YOUR ASSIGNMENT: The answer must be an exact copy of the records, with every picture removed.

AVAILABLE RECORDS:
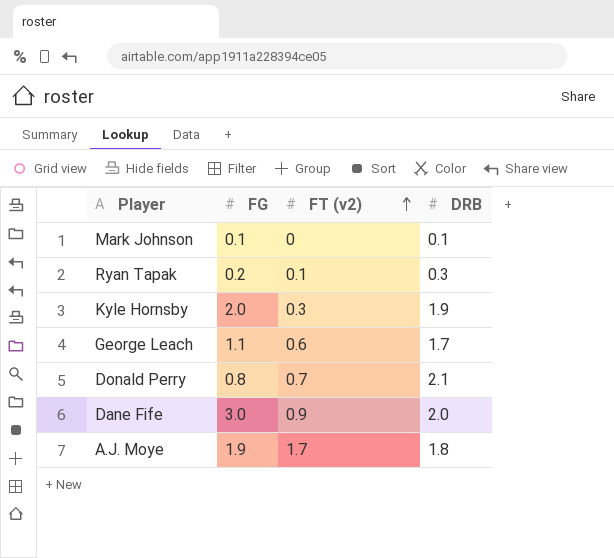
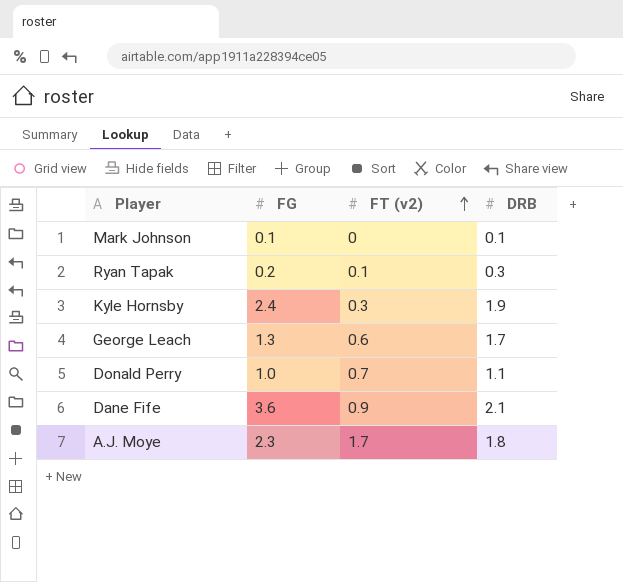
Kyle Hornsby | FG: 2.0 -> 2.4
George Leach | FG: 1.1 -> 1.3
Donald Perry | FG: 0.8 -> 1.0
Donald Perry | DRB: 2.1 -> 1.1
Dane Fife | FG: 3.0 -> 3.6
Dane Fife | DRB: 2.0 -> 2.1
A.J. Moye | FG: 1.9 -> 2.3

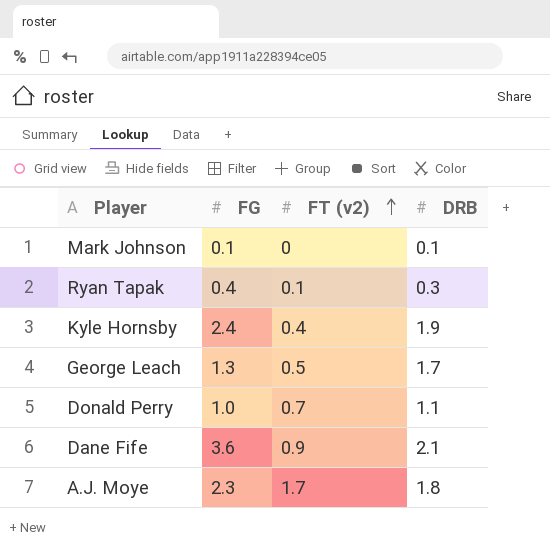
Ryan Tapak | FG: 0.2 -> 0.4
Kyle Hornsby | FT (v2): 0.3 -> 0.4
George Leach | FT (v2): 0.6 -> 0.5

TASK RESULT:
Kyle Hornsby | FG: 2.0 -> 2.4
George Leach | FG: 1.1 -> 1.3
Donald Perry | FG: 0.8 -> 1.0
Donald Perry | DRB: 2.1 -> 1.1
Dane Fife | FG: 3.0 -> 3.6
Dane Fife | DRB: 2.0 -> 2.1
A.J. Moye | FG: 1.9 -> 2.3

Ryan Tapak | FG: 0.2 -> 0.4
Kyle Hornsby | FT (v2): 0.3 -> 0.4
George Leach | FT (v2): 0.6 -> 0.5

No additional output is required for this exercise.